VOLUME XVIII. Later National Literature, Part III.

XXV. Scholars

§ 5. Du Ponceau

Meanwhile there had arrived in this country several other bearers of influence from Latin countries. Peter Stephen DuPonceau (1760–1844) at the house of Beaumarchais in Paris met Baron Steuben, and came to America with him as secretary and aide de camp. Arriving in 1777, he received a captaincy in the American army and served until 1780, when bad health obliged him to give up active campaigning. For a while he was secretary to Robert Livingston, then in charge of the Department of Foreign Affairs, and after studying law he was in June, 1785, admitted to the bar in Pennsylvania, where he had become a citizen. He rose to such eminence in his profession that he afterwards declined Jefferson’s offer to appoint him Chief Justice of Louisiana and was able to retire early in life and devote himself to linguistics. From 1791 he was a member of the American Philosophical Society, to whose interests he gave much time and energy, and to which he communicated his papers, for example, his English Phonology (1817) and his report on The Structure of the Indian Languages (1819).
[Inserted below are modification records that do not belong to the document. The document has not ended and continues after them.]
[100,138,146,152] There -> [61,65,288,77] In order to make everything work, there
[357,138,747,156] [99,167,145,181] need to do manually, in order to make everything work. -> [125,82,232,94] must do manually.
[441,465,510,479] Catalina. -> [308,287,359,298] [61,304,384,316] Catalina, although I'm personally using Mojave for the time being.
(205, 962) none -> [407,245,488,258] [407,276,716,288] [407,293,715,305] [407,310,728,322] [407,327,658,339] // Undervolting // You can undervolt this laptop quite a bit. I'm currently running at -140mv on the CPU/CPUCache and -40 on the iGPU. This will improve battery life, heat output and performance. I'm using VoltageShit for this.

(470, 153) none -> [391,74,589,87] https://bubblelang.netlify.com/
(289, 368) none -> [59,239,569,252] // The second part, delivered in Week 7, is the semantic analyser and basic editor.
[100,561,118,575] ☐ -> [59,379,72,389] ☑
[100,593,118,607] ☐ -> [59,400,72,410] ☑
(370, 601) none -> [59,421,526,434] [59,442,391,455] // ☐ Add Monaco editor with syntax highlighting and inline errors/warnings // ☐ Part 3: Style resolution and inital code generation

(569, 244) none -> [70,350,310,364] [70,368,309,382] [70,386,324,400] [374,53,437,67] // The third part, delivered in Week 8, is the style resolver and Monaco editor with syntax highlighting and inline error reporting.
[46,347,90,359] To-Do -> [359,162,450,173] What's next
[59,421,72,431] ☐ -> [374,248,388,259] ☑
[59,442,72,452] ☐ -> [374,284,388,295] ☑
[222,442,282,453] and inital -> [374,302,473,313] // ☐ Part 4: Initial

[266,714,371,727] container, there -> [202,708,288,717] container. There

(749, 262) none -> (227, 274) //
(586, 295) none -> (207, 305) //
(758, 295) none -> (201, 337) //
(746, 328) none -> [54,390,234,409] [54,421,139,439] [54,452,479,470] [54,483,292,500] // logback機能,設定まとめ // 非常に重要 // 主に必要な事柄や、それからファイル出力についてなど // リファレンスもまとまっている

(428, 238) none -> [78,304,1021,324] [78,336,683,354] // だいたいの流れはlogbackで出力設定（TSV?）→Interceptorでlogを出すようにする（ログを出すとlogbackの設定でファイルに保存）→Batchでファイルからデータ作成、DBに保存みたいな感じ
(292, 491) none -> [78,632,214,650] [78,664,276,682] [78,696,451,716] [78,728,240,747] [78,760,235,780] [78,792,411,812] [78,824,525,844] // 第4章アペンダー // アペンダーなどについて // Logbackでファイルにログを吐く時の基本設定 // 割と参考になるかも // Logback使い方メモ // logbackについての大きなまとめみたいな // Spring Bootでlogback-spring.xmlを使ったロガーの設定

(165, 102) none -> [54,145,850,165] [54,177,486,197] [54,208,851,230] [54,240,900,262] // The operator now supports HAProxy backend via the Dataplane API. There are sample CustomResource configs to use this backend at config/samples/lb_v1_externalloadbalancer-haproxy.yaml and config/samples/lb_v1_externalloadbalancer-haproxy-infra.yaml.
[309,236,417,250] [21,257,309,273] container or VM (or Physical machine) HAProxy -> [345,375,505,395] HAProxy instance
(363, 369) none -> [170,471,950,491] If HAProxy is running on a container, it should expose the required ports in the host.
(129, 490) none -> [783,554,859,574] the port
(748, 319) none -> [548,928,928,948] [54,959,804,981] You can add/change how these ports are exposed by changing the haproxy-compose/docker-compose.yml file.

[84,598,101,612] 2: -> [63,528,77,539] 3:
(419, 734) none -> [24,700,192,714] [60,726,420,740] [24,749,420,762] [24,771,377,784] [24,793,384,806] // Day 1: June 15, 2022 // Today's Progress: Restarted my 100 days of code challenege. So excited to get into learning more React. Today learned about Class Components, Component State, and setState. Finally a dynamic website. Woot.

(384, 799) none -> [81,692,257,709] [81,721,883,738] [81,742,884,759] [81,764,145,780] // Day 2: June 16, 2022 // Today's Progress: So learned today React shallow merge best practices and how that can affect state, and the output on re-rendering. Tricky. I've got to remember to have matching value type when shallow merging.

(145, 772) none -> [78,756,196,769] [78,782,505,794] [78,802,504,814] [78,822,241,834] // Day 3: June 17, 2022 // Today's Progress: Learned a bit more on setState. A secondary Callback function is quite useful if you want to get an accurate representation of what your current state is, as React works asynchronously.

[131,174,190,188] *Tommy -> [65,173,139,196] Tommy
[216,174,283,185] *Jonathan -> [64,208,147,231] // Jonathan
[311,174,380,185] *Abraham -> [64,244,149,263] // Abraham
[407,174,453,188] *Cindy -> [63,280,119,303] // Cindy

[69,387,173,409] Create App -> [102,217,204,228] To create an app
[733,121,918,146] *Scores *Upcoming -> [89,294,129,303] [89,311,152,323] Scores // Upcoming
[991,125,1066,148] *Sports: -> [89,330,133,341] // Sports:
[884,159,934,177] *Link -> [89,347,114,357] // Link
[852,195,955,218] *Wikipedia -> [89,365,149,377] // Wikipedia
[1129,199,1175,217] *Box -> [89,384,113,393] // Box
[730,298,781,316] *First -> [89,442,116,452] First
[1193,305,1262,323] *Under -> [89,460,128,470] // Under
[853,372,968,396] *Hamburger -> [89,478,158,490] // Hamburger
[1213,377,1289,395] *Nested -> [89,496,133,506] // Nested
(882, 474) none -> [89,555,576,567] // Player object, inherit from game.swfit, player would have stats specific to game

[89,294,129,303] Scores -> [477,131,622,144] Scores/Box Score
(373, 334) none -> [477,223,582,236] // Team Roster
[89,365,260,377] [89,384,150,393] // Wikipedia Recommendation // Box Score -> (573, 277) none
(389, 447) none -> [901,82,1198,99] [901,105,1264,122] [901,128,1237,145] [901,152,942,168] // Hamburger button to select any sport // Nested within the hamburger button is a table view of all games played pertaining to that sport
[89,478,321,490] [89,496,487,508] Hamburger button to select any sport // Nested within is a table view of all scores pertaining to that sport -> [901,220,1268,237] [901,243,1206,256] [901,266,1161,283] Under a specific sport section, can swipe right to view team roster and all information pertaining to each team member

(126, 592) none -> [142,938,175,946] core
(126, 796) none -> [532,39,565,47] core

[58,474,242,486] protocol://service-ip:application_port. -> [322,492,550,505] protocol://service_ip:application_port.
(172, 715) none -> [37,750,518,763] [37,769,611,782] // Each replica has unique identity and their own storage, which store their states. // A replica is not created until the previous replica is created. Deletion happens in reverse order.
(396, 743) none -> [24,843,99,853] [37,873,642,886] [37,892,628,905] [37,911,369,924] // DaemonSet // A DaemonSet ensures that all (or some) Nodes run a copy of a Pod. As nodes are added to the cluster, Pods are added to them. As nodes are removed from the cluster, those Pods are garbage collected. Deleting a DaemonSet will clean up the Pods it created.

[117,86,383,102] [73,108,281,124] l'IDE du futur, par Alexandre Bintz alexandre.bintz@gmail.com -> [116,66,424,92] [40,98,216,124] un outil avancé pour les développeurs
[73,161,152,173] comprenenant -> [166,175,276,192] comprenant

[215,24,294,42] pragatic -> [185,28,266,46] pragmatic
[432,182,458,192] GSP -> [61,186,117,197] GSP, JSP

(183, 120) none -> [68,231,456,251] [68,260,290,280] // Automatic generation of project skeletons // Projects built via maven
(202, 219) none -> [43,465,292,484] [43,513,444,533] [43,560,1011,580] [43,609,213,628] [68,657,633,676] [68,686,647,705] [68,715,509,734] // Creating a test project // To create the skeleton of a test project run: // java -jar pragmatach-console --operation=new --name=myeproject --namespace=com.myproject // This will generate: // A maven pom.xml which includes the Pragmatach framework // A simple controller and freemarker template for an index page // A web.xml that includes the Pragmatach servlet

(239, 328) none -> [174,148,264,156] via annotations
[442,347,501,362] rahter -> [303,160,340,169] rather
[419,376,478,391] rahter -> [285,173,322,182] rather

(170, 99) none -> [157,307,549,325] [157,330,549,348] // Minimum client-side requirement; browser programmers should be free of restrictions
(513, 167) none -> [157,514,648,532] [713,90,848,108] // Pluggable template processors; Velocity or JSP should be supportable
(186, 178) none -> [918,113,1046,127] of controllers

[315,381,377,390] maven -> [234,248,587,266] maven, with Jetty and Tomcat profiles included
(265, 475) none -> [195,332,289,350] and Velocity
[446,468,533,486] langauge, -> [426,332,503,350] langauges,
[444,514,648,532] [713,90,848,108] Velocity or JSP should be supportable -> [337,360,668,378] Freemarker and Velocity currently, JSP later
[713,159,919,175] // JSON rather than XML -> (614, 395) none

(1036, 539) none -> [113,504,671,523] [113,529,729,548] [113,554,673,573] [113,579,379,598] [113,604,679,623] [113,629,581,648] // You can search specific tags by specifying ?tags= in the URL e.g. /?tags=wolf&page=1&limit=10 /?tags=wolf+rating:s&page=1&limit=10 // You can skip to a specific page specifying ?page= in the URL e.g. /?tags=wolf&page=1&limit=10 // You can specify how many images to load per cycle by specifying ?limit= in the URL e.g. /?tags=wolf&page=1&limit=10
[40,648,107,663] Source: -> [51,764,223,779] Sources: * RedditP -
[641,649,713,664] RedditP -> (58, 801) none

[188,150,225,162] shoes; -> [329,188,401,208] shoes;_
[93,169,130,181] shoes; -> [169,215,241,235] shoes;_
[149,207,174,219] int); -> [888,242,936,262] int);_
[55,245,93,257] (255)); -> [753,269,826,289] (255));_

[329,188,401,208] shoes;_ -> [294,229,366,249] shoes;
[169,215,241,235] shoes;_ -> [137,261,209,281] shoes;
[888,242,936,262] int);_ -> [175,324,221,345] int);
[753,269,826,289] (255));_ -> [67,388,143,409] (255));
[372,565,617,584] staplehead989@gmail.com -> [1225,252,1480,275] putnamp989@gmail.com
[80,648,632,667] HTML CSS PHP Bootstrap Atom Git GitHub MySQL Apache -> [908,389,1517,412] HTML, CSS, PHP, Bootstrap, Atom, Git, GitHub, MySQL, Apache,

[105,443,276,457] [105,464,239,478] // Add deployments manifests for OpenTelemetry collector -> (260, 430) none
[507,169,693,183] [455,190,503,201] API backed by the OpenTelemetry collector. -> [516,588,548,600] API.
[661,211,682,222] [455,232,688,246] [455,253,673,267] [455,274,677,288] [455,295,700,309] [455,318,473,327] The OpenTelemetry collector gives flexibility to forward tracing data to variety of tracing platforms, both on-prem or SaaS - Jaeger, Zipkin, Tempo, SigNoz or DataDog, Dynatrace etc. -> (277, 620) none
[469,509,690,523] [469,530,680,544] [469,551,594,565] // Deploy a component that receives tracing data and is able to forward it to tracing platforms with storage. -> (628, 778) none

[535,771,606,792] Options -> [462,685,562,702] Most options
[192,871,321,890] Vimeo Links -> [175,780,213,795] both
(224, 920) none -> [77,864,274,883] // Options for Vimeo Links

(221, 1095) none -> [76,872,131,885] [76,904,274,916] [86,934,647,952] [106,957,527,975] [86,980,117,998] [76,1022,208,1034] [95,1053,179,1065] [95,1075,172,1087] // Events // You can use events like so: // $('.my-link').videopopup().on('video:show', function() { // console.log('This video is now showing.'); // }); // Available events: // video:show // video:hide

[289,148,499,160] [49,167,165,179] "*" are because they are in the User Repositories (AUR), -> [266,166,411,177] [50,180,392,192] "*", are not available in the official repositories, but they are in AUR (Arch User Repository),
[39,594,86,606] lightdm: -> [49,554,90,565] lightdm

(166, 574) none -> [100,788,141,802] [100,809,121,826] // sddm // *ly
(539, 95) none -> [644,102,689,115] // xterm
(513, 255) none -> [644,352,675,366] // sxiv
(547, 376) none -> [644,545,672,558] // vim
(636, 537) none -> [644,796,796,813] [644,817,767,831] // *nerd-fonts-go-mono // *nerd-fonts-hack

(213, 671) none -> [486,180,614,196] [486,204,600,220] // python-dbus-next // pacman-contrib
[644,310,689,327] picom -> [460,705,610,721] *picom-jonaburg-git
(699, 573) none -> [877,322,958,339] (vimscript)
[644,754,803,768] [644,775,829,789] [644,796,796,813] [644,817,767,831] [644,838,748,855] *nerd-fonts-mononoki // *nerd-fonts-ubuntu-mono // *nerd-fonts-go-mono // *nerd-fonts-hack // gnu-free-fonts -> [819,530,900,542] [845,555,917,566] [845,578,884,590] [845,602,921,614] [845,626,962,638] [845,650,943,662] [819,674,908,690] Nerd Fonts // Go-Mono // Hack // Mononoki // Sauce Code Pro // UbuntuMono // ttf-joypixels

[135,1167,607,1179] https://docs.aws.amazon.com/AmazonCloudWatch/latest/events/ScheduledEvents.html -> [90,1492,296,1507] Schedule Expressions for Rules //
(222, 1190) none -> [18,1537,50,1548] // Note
His memoir on The Indian Languages of North America brought him the Volney prize awarded for linguistics by the Academy of Inscriptions of the French Institute. DuPonceau is notable also for his broad conception of the future of American literature, which he wished to emancipate from provincialism by bringing it into the great Continental European tradition. His discourse On the Necessity and Means of Making our National Literature Independent of That of Great Britain (1834) is one of the earliest American documents to exhibit a comparative study of literature.